Detected change data:

****************

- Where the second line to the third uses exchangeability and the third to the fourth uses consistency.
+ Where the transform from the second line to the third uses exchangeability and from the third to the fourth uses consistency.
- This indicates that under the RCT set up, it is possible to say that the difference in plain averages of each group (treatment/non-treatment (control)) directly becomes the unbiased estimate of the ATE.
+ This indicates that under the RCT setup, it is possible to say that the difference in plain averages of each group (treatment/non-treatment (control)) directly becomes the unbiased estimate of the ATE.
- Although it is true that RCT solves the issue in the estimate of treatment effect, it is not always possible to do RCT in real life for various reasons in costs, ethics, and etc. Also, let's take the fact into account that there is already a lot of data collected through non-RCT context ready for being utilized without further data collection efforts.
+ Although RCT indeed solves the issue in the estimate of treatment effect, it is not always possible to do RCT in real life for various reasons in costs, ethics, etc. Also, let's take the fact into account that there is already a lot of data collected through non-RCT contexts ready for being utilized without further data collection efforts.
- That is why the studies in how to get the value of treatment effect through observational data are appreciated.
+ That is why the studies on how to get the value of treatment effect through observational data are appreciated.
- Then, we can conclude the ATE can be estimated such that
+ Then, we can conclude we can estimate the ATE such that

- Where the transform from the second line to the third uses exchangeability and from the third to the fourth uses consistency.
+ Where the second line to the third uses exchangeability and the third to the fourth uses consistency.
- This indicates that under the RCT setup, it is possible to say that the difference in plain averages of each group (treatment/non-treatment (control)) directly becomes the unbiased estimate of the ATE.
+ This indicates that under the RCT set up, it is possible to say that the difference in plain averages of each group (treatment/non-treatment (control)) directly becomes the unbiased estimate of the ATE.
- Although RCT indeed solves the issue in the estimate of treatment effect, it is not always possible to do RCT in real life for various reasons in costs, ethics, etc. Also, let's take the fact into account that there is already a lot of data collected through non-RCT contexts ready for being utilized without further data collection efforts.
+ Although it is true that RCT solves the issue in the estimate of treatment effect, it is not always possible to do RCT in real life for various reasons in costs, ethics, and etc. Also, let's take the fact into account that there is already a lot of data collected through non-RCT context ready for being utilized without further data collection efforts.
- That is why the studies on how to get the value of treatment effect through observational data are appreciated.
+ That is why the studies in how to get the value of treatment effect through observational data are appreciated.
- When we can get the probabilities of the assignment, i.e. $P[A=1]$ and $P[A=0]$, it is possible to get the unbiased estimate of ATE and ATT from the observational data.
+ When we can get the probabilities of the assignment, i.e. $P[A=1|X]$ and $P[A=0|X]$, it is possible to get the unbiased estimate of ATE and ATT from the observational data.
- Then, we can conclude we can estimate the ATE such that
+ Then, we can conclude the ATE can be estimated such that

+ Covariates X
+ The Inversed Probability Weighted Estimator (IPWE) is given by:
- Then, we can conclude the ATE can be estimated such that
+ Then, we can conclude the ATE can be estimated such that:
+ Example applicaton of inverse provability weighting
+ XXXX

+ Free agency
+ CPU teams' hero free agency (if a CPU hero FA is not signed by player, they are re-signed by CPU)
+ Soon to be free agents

****************

* HOW TO COMPLETE THIS TASK
Reproduce the lines above, beginning at the line with "- Where the transform" and stopping after the line with "- This indicates that under the RCT setup, it", exactly as they are.

* EXPECTED ANSWER
- Where the transform from the second line to the third uses exchangeability and from the third to the fourth uses consistency.
+ Where the second line to the third uses exchangeability and the third to the fourth uses consistency.
- This indicates that under the RCT setup, it is possible to say that the difference in plain averages of each group (treatment/non-treatment (control)) directly becomes the unbiased estimate of the ATE.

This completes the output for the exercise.